Maddî, mânevî ve içtimaî yönden ‘çileli devirlerin çocukları’ndan biri olmasına rağmen annesinin, babasının, akrabalarının lisân-ı hâlleri ile yaptıkları tesirler neticesinde iyi bir aile terbiyesi aldı. Bütün çocuklara kendi evlâdı nazarı ile bakan ve örnek olma mesuliyeti ile hareket eden köy ahâlisinin hassasiyeti sayesinde de hayatı boyunca itina ile yaşayacağı güzel hasletler kazandı.

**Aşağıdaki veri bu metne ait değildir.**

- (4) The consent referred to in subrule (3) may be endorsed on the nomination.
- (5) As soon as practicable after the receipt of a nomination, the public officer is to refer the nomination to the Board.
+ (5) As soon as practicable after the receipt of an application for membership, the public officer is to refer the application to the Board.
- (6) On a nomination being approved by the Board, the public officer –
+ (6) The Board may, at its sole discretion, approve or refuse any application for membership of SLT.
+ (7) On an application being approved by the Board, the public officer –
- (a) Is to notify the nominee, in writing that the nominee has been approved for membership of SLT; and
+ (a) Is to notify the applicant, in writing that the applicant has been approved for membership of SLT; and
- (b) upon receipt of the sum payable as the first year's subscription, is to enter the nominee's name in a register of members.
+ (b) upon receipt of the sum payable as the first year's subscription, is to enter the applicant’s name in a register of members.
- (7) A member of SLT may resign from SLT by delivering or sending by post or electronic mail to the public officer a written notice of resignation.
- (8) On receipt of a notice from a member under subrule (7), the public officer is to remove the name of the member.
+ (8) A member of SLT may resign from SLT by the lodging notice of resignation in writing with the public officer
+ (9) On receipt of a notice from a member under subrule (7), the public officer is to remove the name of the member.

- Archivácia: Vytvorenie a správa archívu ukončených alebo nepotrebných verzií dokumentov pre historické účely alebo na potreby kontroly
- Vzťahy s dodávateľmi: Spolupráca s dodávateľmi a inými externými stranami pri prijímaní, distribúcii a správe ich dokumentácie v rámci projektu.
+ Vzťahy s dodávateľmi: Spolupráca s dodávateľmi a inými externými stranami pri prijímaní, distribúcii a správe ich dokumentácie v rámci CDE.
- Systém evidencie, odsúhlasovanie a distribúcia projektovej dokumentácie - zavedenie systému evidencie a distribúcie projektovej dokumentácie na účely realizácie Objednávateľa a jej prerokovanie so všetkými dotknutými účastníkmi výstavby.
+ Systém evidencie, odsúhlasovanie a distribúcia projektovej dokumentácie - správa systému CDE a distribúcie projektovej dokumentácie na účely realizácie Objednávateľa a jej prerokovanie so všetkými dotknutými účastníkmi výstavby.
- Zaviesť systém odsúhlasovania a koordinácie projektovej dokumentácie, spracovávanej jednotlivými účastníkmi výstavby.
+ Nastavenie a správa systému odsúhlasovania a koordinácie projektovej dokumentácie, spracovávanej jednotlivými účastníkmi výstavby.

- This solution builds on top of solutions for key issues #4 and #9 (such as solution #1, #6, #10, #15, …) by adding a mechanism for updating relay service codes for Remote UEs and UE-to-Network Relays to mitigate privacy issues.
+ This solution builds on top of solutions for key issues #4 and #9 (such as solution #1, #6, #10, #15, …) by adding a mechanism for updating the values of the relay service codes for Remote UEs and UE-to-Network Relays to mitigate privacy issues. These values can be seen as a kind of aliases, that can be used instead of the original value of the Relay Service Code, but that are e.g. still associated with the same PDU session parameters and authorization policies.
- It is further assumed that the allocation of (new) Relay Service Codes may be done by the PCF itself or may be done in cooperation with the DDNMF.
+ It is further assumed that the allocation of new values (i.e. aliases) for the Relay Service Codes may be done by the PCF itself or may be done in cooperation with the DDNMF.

İbadet hassasiyeti ve okuma hevesi de o hasletler arasındaydı. Yedi yaşında ilkokula gidip kısa zamanda okumayı, yazmayı öğrendi ise de okuyacak kitap bulamadığı, kendisine verilenlerden de zevk almadığı için okuma hevesini teskin edemedi.

Kendisinin “Sene 1947. Memleketimizin duçar olduğu karanlık devirlerin son yıllarını yaşamaktayız. Karanlık devir, zulmet devri. Zîra çok iyi hatırlıyorum, köylülerin elbirliği ederek tutmuş oldukları köy imamından din dersleri almak için bütün köy çocukları camiye gidiyoruz. Öğrendiğimiz din dersleri Kur’ân okumak, namazın hâllerini öğrenmek, imanın şartlarını bellemekten ibaret” 1 şeklinde anlattığı zor şartlar altında ezberlediği sûreler ve öğrendiği bilgilerle ibadetlerini ifa etmeye çalıştı.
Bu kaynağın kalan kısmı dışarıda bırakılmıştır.